I have come to the conclusion that the timing chain has slipped.
I have found several helpful walk-through's showing how to do the work.
What I seek now is what parts are recommended? (right down to the gaskets) and is it advisable to order the original parts from Toyota (~$600) or aftermarket (~$200)? And if aftermarket which brand is the one that will keep me from having to go through this again for at least another 200k miles?
I have come to the conclusion that the timing chain has slipped.
I have found several helpful walk-through's showing how to do the work.
What I seek now is what parts are recommended? (right down to the gaskets) and is it advisable to order the original parts from Toyota (~$600) or aftermarket (~$200)? And if aftermarket which brand is the one that will keep me from having to go through this again for at least another 200k miles?
#29
Hi james970452000, sorry I don't have much advice on what might be wrong.
Turns out the timing chain on my engine had slipped, as others in this forum suggested and in spite of only moving one or two teeth, still managed to bend at least one valve. The 22RE is an interference engine, sadly.
All of this can be tested and verified simply by using a timing light. (the timing that is, not the valves)

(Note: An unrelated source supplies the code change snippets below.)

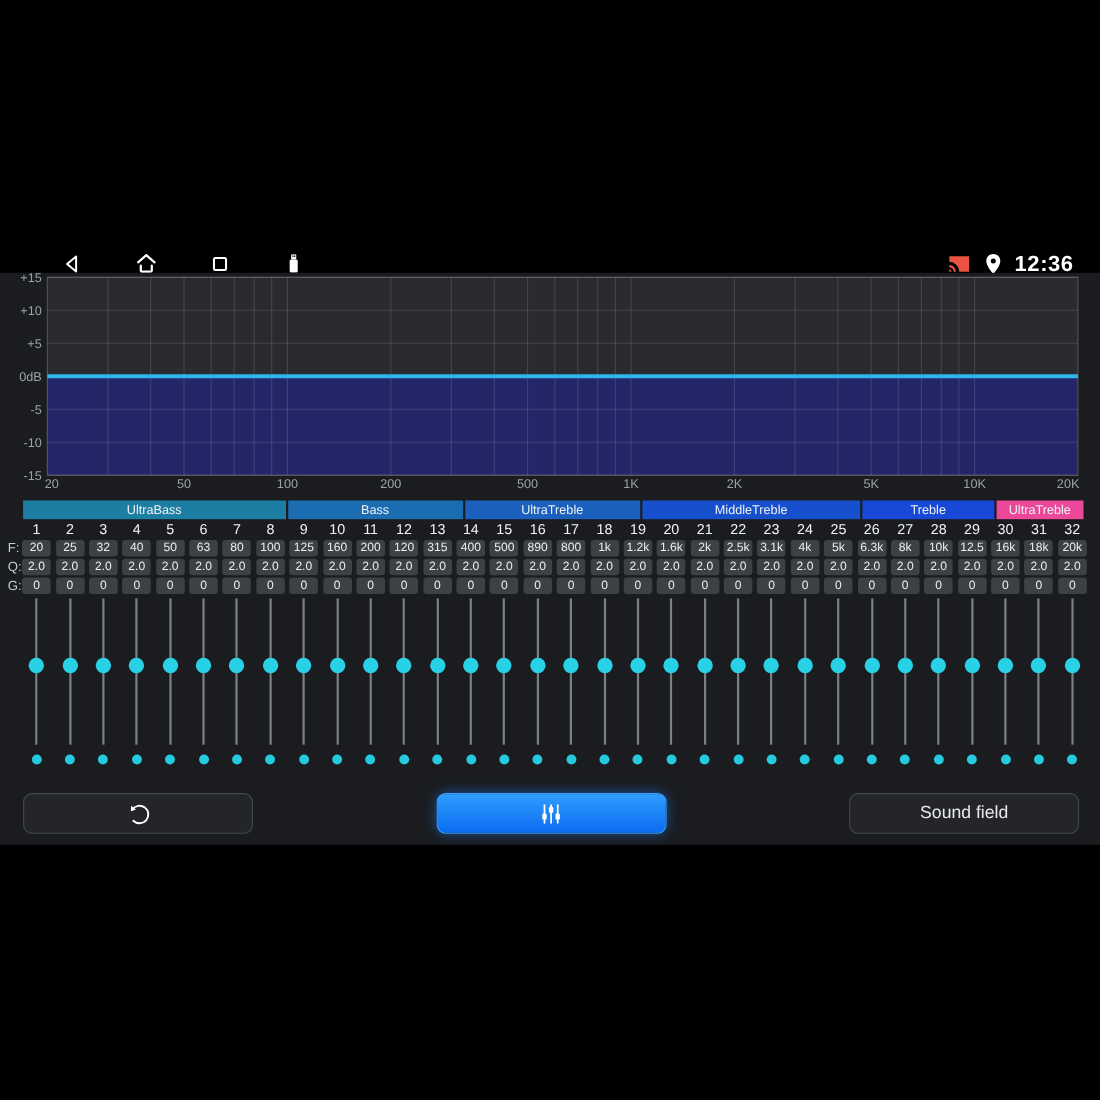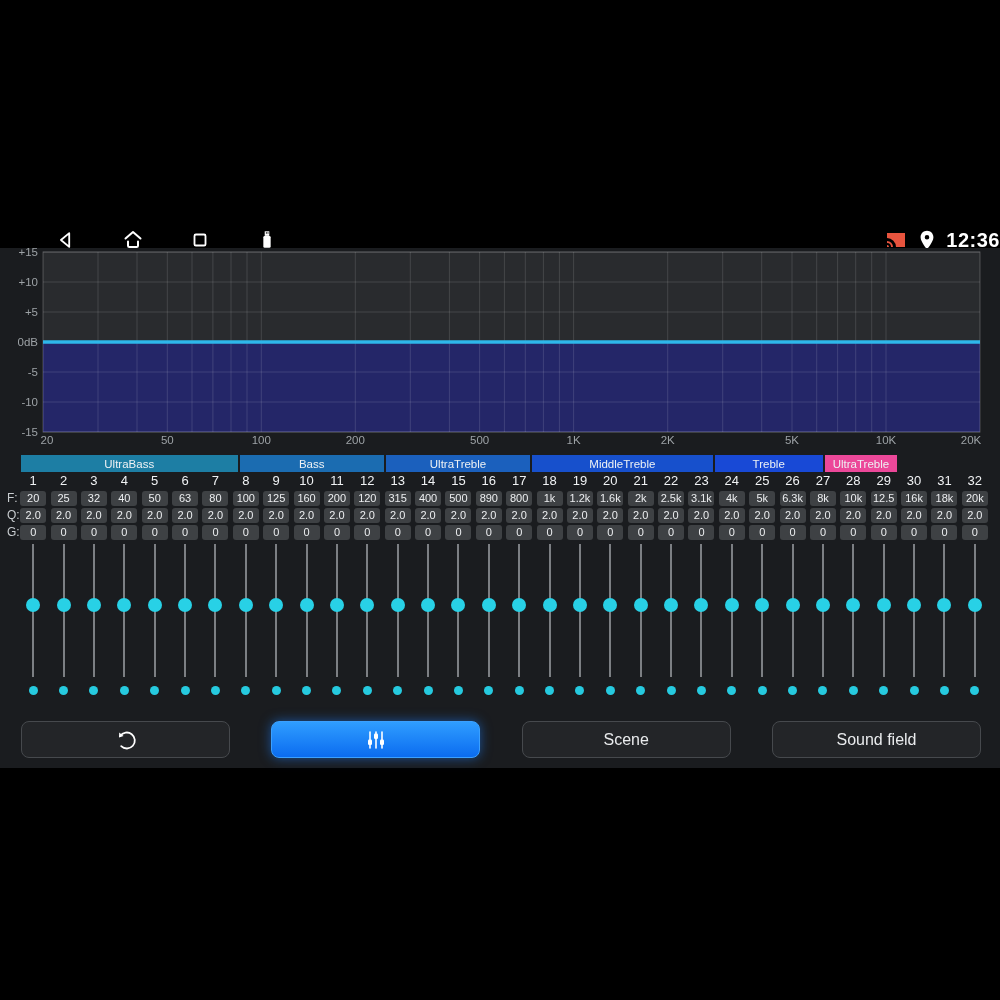"12:36" .right-group { padding-right: 0 -> 24px }
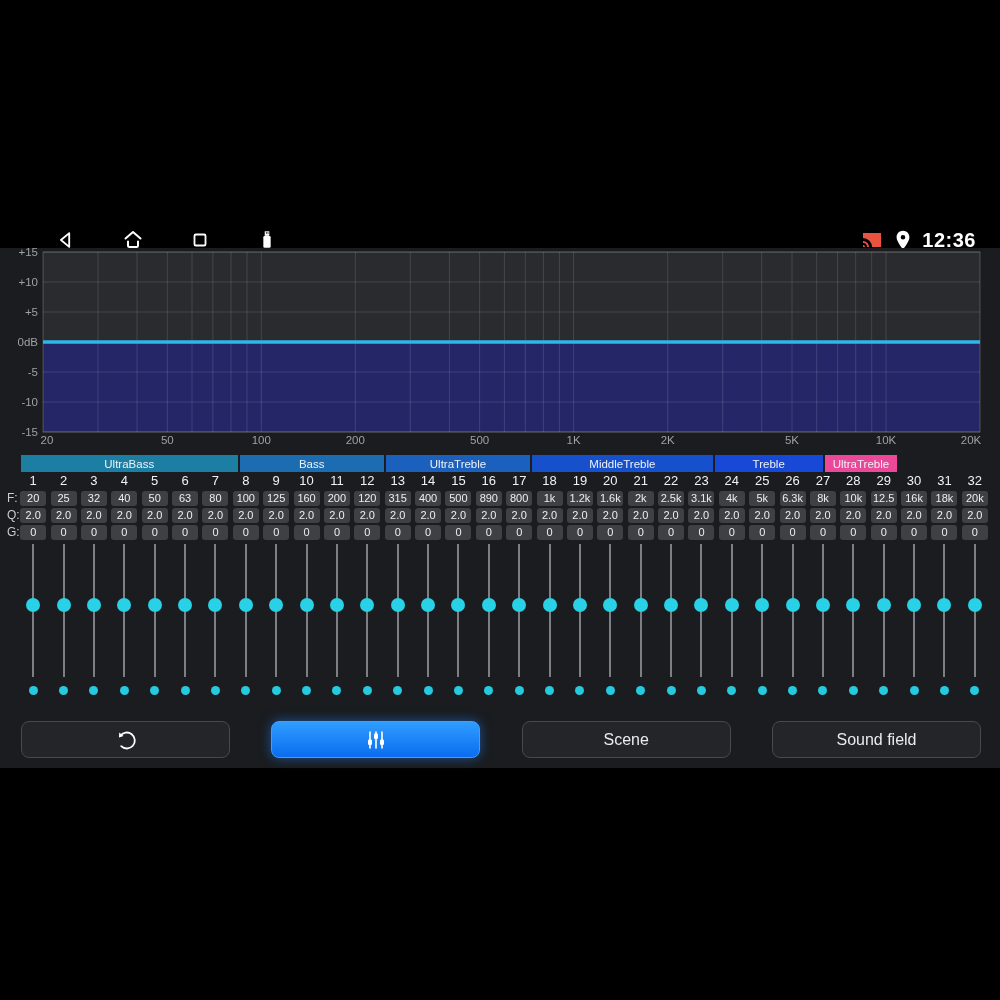"UltraBass" .bands { width: 876px -> 964px }
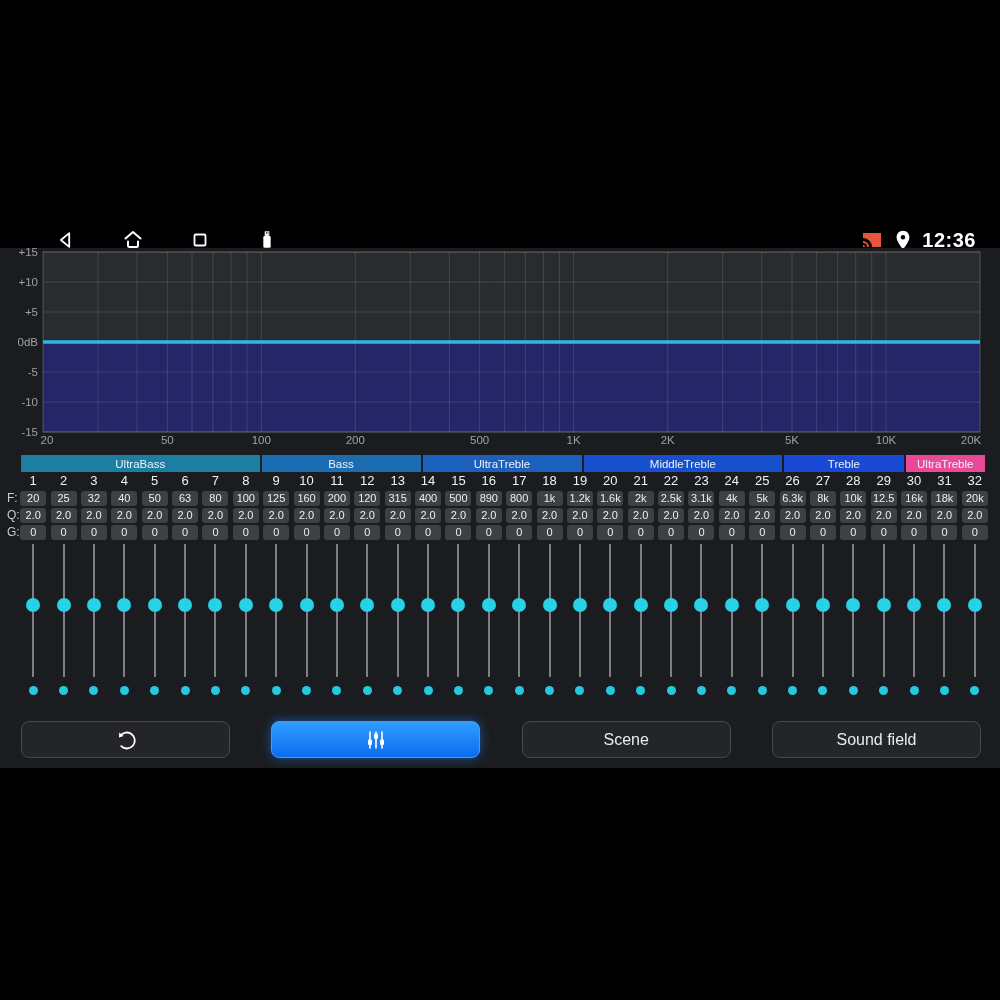"Scene" div.btn { html: <div> <span>Scene</span> </div> -> none }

Coupled with a starter which failed during the timing chain operation (unrelated causes), the overall unmaintained condition of the rest of the vehicle and ugly cosmetics, I was done pouring time and money into this project and I sold it for a little more than scrap price. You might even say I just gave up. I decision I somewhat regret now.
Turns out the timing chain on my engine had slipped, as others in this forum suggested and in spite of only moving one or two teeth, still managed to bend at least one valve. The 22RE is an interference engine, sadly.
All of this can be tested and verified simply by using a timing light. (the timing that is, not the valves)
Coupled with a starter which failed during the timing chain operation (unrelated causes), the overall unmaintained condition of the rest of the vehicle and ugly cosmetics, I was done pouring time and money into this project and I sold it for a little more than scrap price. You might even say I just gave up. I decision I somewhat regret now.
Last edited by vonscorpio; 06-01-2015 at 08:40 AM. Reason: Clairity
#30
Engnbldr.com or LCE performance has the timing chains kitsor you can go OEM or with local parts store. If you go with a local dealer or parts store then look into getting steel guide rails, they will be the most help with a new chain kit and LCE and engineBuilder has the hits and so does Marlincrawler.I suggest either of those 3 just mentioned!!!!!!
#31
#32
Sounds like a cold start injector stuck open or wrong pigtail attached to it
sounds like a flooding cold start injector, could also be a temp sensor is having issues. What component test have you done?
#33
My other engine was hard starting, so I replaced it last week with my spare engine. Hard starting was not reason for engine swap but the swapped engine is also hard starting. Whatever the starting issue is its with the truck,,,wiring? I guess I could put my spare ECU in, see if that makes a difference?
once started it runs fine and continues to start easily once warmed up.
once started it runs fine and continues to start easily once warmed up.